What do game developers need to document and report?
For low-risk AI systems, the requirements are modest, but they do exist, as users interacting with a generative AI system must be aware of this, and a shop powered by a recommendation algorithm should operate in a way that is understandable to the user. In contrast, for systems classified as high-risk, the scope of obligations is much broader, as it includes implementing a risk management system throughout the product lifecycle, maintaining technical documentation, ensuring automatic event logging and human oversight of important system decisions, and registering the system in the EU database prior to deployment. All of this requires planning at the level of the entire game development process.
There is one further issue that the industry regularly overlooks. A studio that uses off-the-shelf AI tools from an external supplier and implements them under its own brand or adapts them to its own purposes may be considered an AI system provider rather than merely a user, thereby bearing the full scope of a provider’s responsibilities, including conformity assessment and registration. A studio that takes a ready-made AI tool and configures it for its own use cannot assume that the responsibility for regulatory compliance lies with the provider, as this is not the case under the AI Act.

How can a game development studio prepare for the requirements of the AI Act before the regulations come into force?
The starting point is to identify which elements of the game actually analyse player data and do something with it, as this is where risk classification begins. For each such element, it is worth checking whether it could influence the player’s financial decisions, whether it is aimed at children, whether it analyses behavioural or emotional data, and whether it might operate in ways of which the player is unaware. The more affirmative answers there are, the higher the risk classification and the broader the scope of obligations.
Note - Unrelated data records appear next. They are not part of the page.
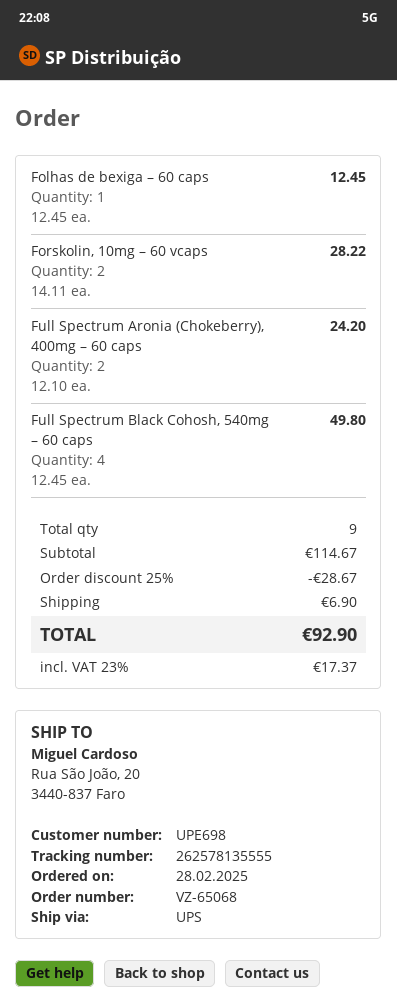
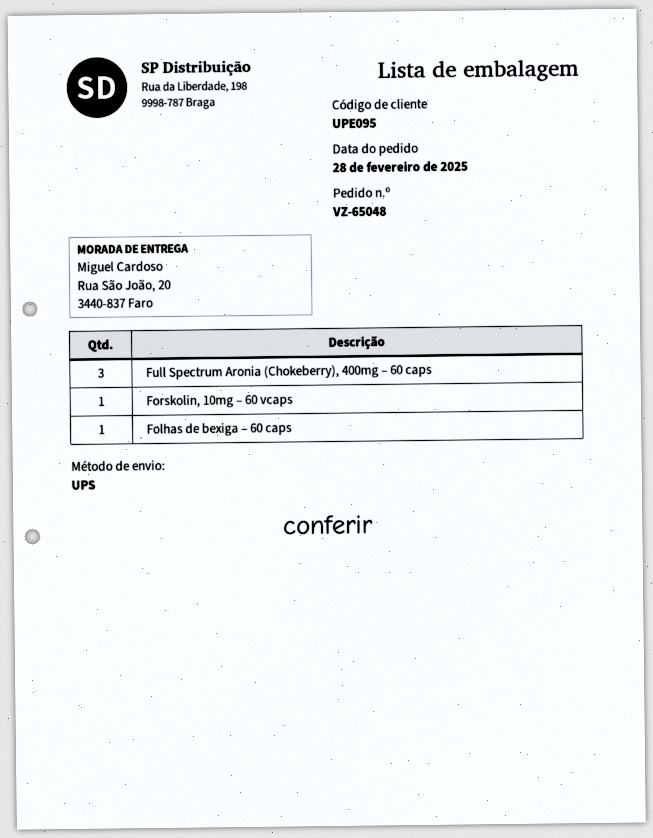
order number: VZ-65068 -> VZ-65048
customer number: UPE698 -> UPE095
Forskolin, 10mg – 60 vcaps: 2 -> 1
Full Spectrum Aronia (Chokeberry), 400mg – 60 caps: 2 -> 3
Full Spectrum Black Cohosh, 540mg – 60 caps: 4 -> none

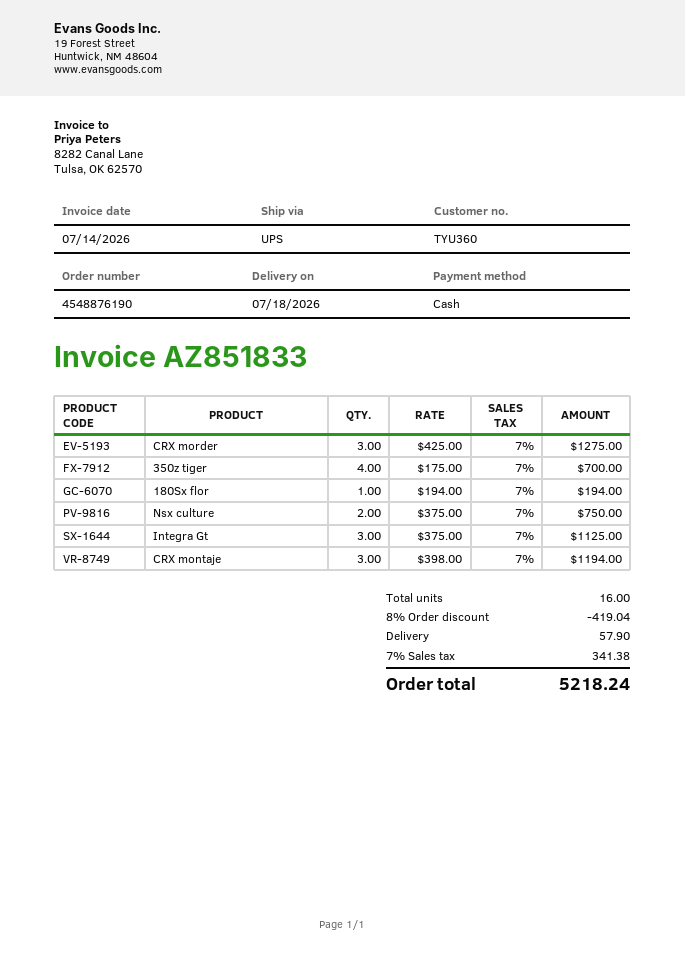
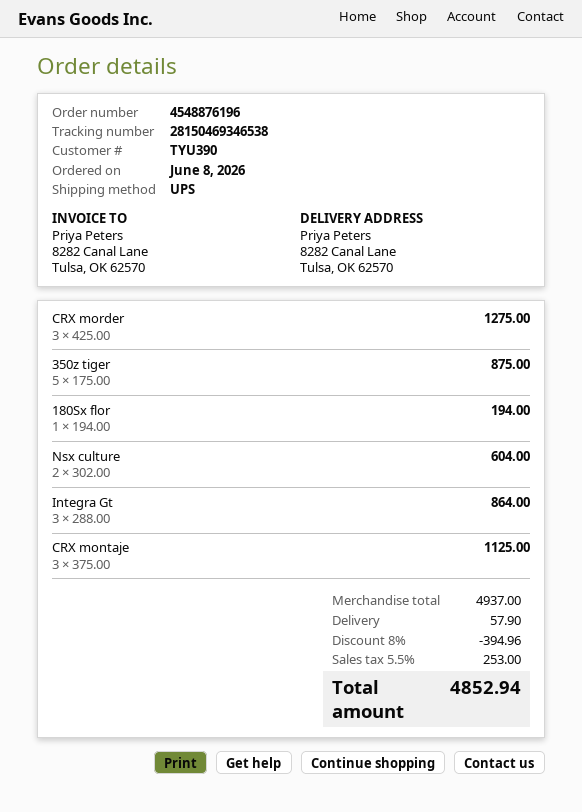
order number: 4548876190 -> 4548876196
customer number: TYU360 -> TYU390
350z tiger: 4 x 175.00 = 700.00 -> 5 x 175.00 = 875.00
Nsx culture: 2 x 375.00 = 750.00 -> 2 x 302.00 = 604.00
Integra Gt: 3 x 375.00 = 1125.00 -> 3 x 288.00 = 864.00
CRX montaje: 3 x 398.00 = 1194.00 -> 3 x 375.00 = 1125.00
discount: 8% = 419.04 -> 8% = 394.96
tax: 7% = 341.38 -> 5.5% = 253.00
total: 5218.24 -> 4852.94

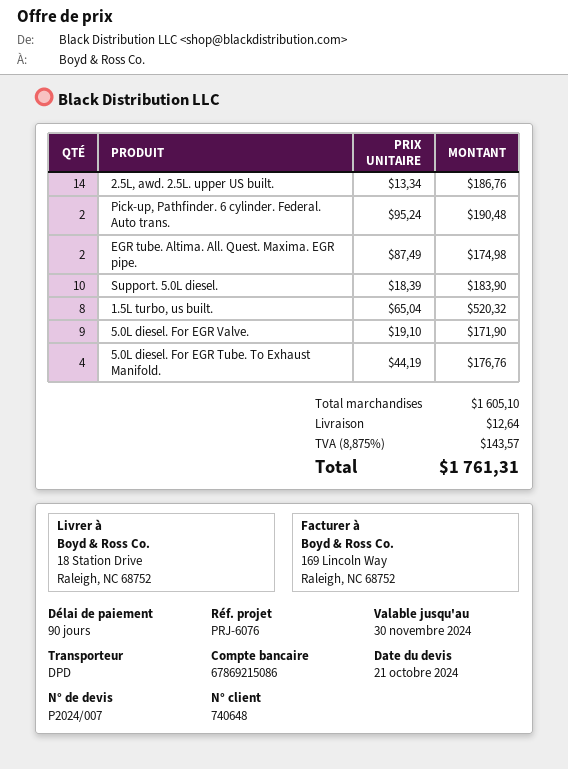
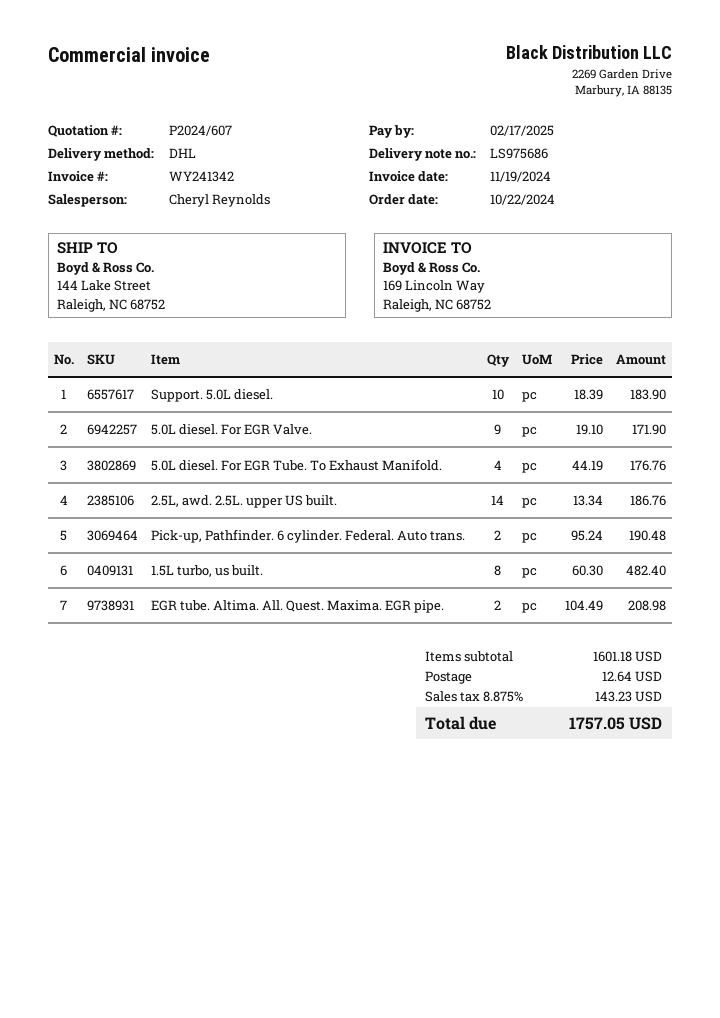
quote number: P2024/007 -> P2024/607
shipping method: DPD -> DHL
ship to: 18 Station Drive, Raleigh, NC 68752 -> 144 Lake Street, Raleigh, NC 68752
EGR tube. Altima. All. Quest. Maxima. EGR pipe.: 2 x 87.49 = 174.98 -> 2 x 104.49 = 208.98
1.5L turbo, us built.: 8 x 65.04 = 520.32 -> 8 x 60.30 = 482.40
subtotal: 1605.10 -> 1601.18
tax: 8.875% = 143.57 -> 8.875% = 143.23
total: 1761.31 -> 1757.05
Added to this is a review of contracts with external AI tool providers, as those signed before 2025 almost certainly do not regulate the division of liability in the event of a query from the regulator. This is a mistake that is easy to rectify now but difficult to explain later. For years, the game development industry had plenty of scope for innovation before regulation caught up with technology. In the case of the AI Act, that window has closed; the regulations are in force and penalties can reach 7% of global annual turnover. A studio that carries out an analysis now has time to adapt calmly. One that waits will only discover the extent of the problem when it already has to act quickly.